Jabbour Elias, Kantarjian Hagop, Jones Dan, Breeden Megan, Garcia-Manero Guillermo, O'Brien Susan, Ravandi Farhad, Borthakur Gautam, Cortes Jorge
Department of Leukemia, University of Texas M. D. Anderson Cancer Center, Houston, TX 77030, USA.
Blood. 2008 Jul 1;112(1):53-5. doi: 10.1182/blood-2007-11-123950. Epub 2008 Apr 10.
Chronic myeloid leukemia (CML) with T315I mutation has been reported to have poor prognosis. We analyzed 27 patients with T315I, including 20 who developed T315I after imatinib failure (representing 11% of 186 patients with imatinib failure), and 7 of 23 who developed new mutations after second tyrosine kinase inhibitor (TKI). Median follow-up from mutation detection was 18 months. At the time of T315I detection, 10 were in chronic phase (CP), 9 in accelerated phase, and 8 in blast phase. Except for the lack of response to second TKIs (P = .002), there was no difference in patient characteristics and outcome between patients with T315I and those with other or no mutations. Patients in CP had a 2-year survival rate of 87%. Although the T315I mutation is resistant to currently available TKIs, survival of patients with T315I remains mostly dependent on the stage of the disease, with many CP patients having an indolent course.

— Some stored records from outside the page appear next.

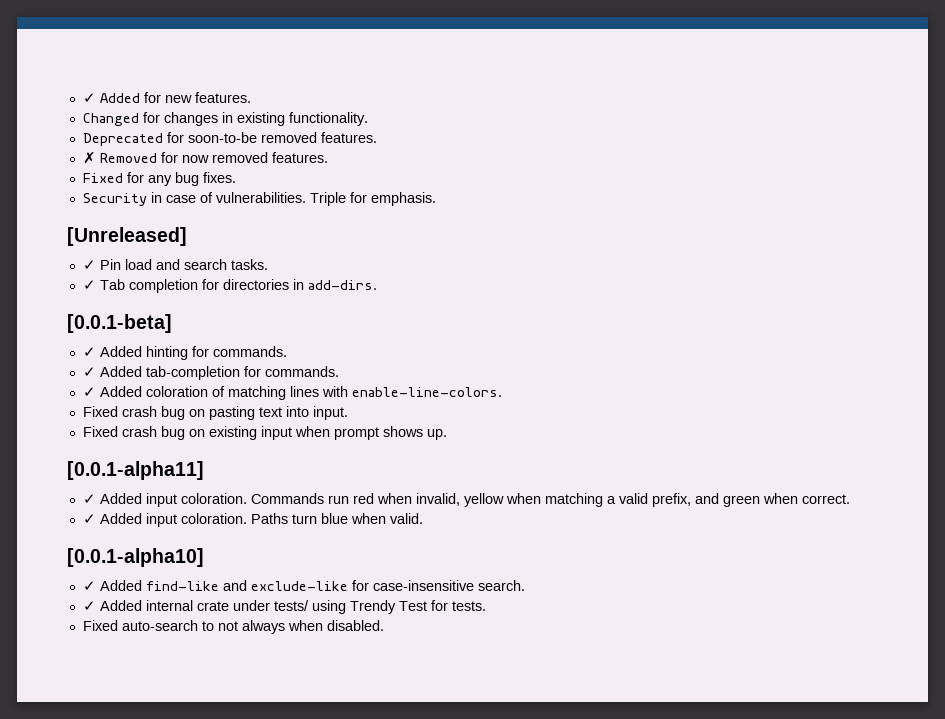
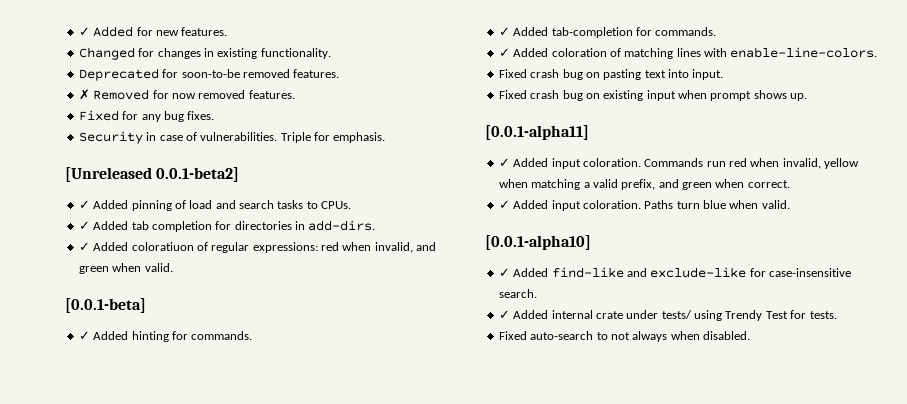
- [Unreleased]
- ✓ Pin load and search tasks.
- ✓ Tab completion for directories in add-dirs.
+ [Unreleased 0.0.1-beta2]
+ ✓ Added pinning of load and search tasks to CPUs.
+ ✓ Added tab completion for directories in add-dirs.
+ ✓ Added coloratiuon of regular expressions: red when invalid, and green when valid.

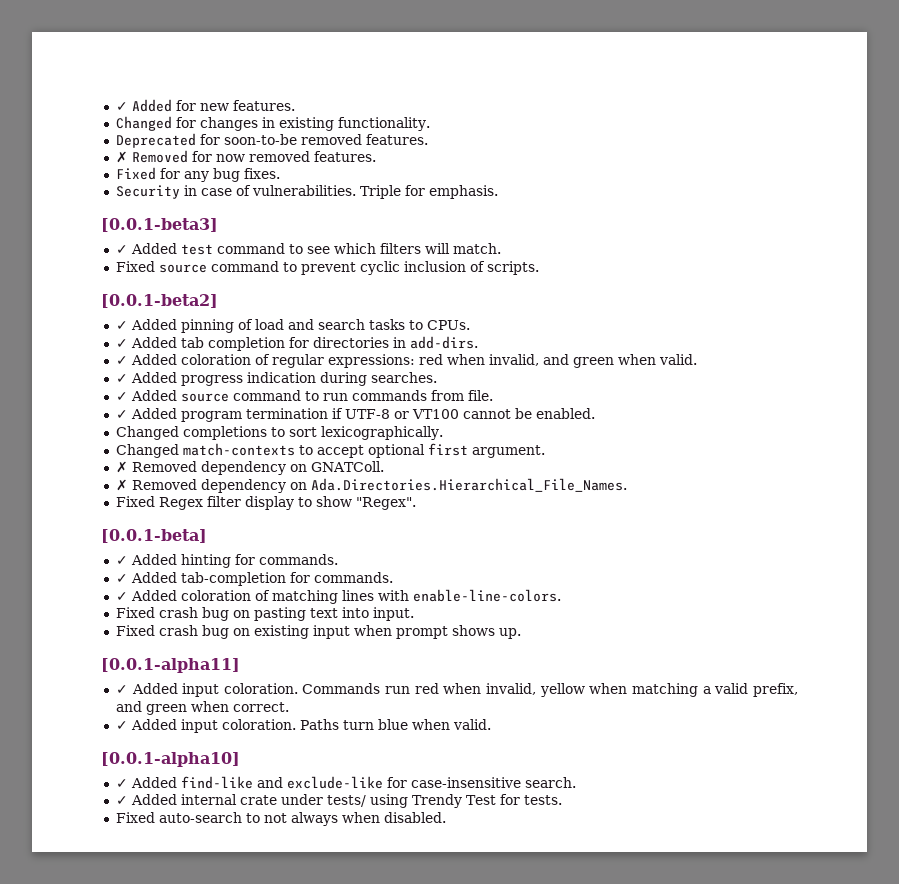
- [Unreleased 0.0.1-beta2]
+ [0.0.1-beta3]
+ ✓ Added test command to see which filters will match.
+ Fixed source command to prevent cyclic inclusion of scripts.
+ [0.0.1-beta2]
- ✓ Added coloratiuon of regular expressions: red when invalid, and green when valid.
+ ✓ Added coloration of regular expressions: red when invalid, and green when valid.
+ ✓ Added progress indication during searches.
+ ✓ Added source command to run commands from file.
+ ✓ Added program termination if UTF-8 or VT100 cannot be enabled.
+ Changed completions to sort lexicographically.
+ Changed match-contexts to accept optional first argument.
+ ✗ Removed dependency on GNATColl.
+ ✗ Removed dependency on Ada.Directories.Hierarchical_File_Names.
+ Fixed Regex filter display to show "Regex".

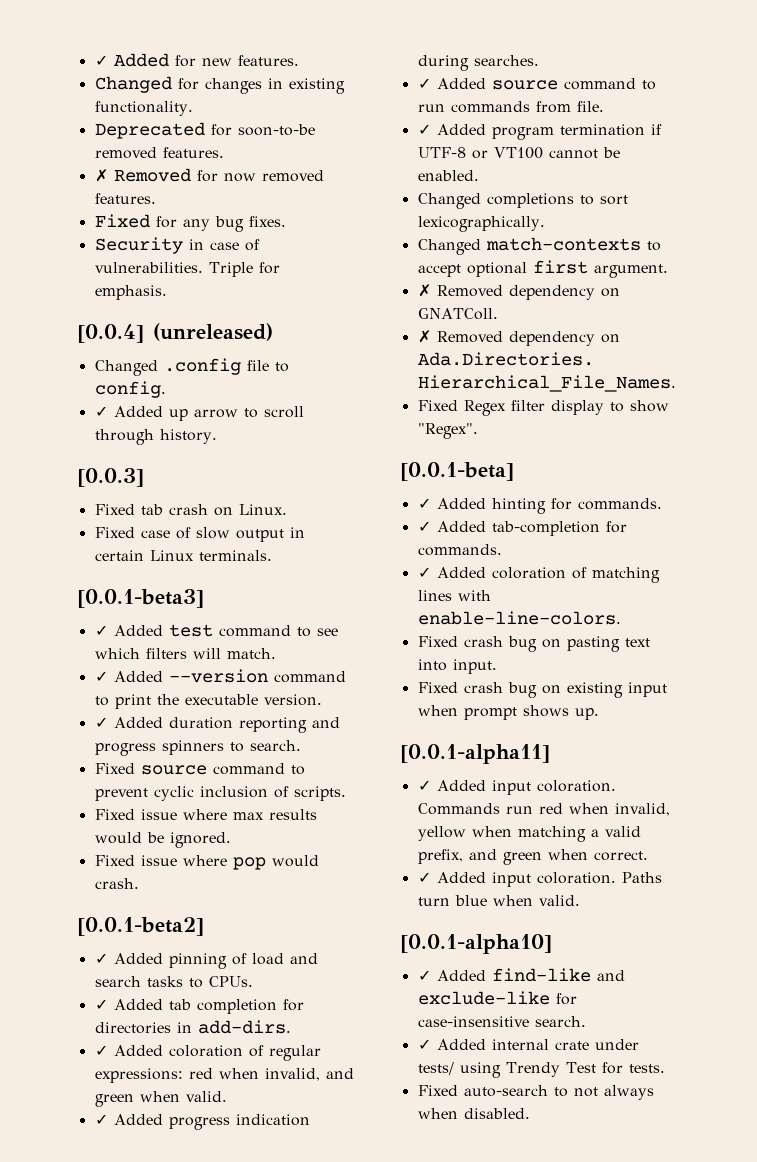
+ [0.0.4] (unreleased)
+ Changed .config file to config.
+ ✓ Added up arrow to scroll through history.
+ [0.0.3]
+ Fixed tab crash on Linux.
+ Fixed case of slow output in certain Linux terminals.
+ ✓ Added --version command to print the executable version.
+ ✓ Added duration reporting and progress spinners to search.
+ Fixed issue where max results would be ignored.
+ Fixed issue where pop would crash.

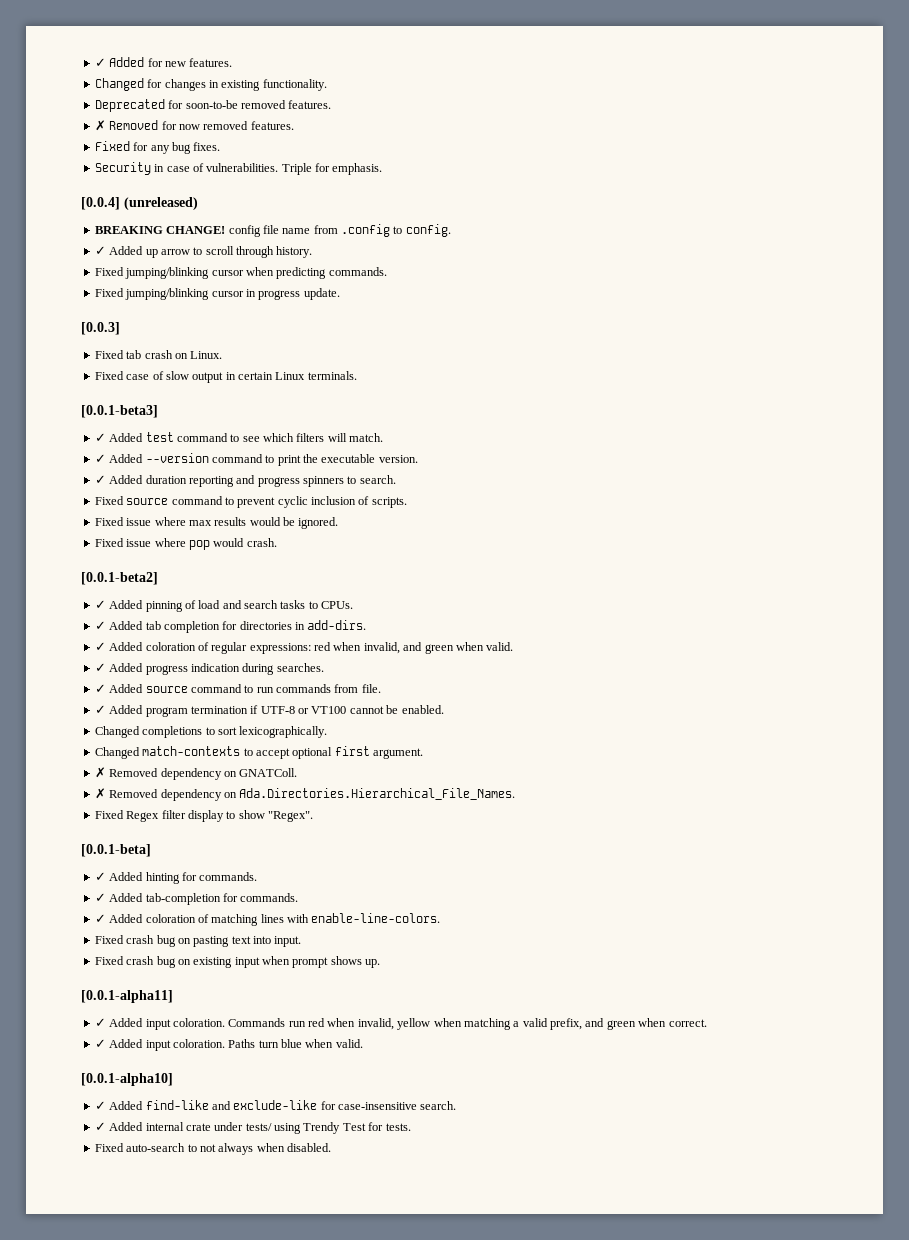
- Changed .config file to config.
+ BREAKING CHANGE! config file name from .config to config.
+ Fixed jumping/blinking cursor when predicting commands.
+ Fixed jumping/blinking cursor in progress update.

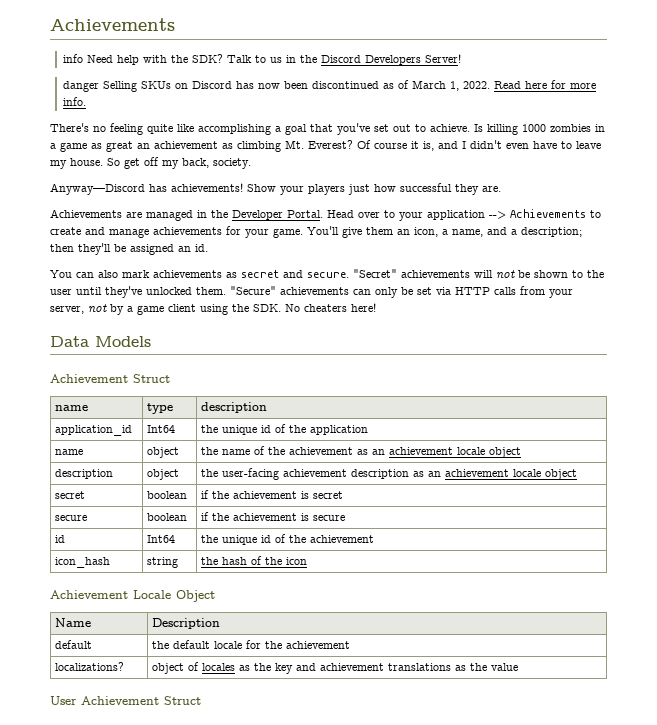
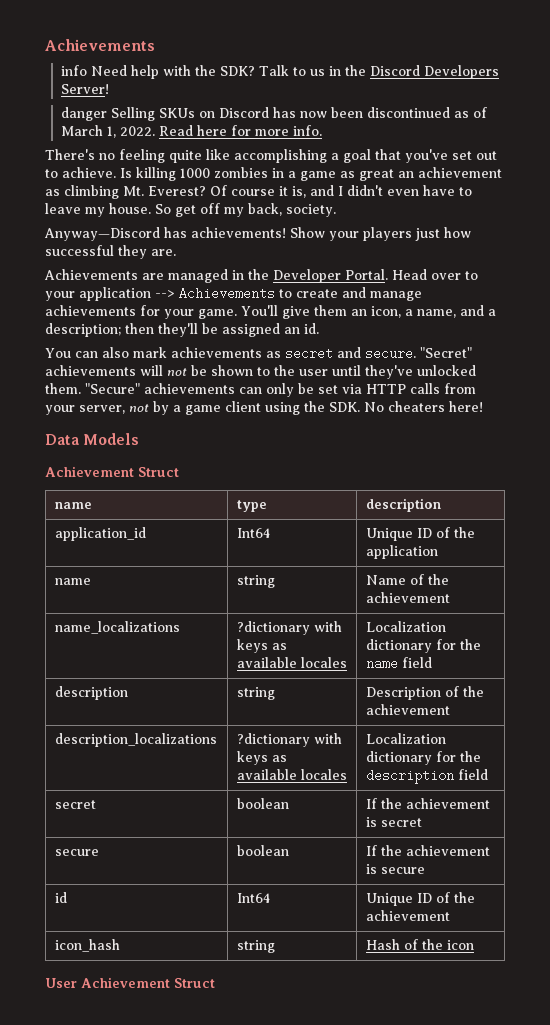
- application_id | Int64 | the unique id of the application
+ application_id | Int64 | Unique ID of the application
- name | object | the name of the achievement as an achievement locale object
- description | object | the user-facing achievement description as an achievement locale object
+ name | string | Name of the achievement
+ name_localizations | ?dictionary with keys as available locales | Localization dictionary for the name field
+ description | string | Description of the achievement
+ description_localizations | ?dictionary with keys as available locales | Localization dictionary for the description field
- secret | boolean | if the achievement is secret
+ secret | boolean | If the achievement is secret
- secure | boolean | if the achievement is secure
+ secure | boolean | If the achievement is secure
- id | Int64 | the unique id of the achievement
+ id | Int64 | Unique ID of the achievement
- icon_hash | string | the hash of the icon
+ icon_hash | string | Hash of the icon
- Achievement Locale Object
- Name | Description
- default | the default locale for the achievement
- localizations? | object of locales as the key and achievement translations as the value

据报道,携带T315I突变的慢性髓性白血病(CML)预后较差。我们分析了27例携带T315I突变的患者,其中20例在伊马替尼治疗失败后出现T315I突变(占186例伊马替尼治疗失败患者的11%),23例在使用第二代酪氨酸激酶抑制剂(TKI)后出现新突变的患者中有7例。从检测到突变起的中位随访时间为18个月。在检测到T315I时,10例处于慢性期(CP),9例处于加速期,8例处于急变期。除了对第二代TKI缺乏反应(P = 0.002)外,携带T315I突变的患者与携带其他突变或无突变的患者在患者特征和预后方面没有差异。处于CP期的患者2年生存率为87%。虽然T315I突变对目前可用的TKI耐药,但携带T315I突变患者的生存主要仍取决于疾病分期,许多CP期患者病程进展缓慢。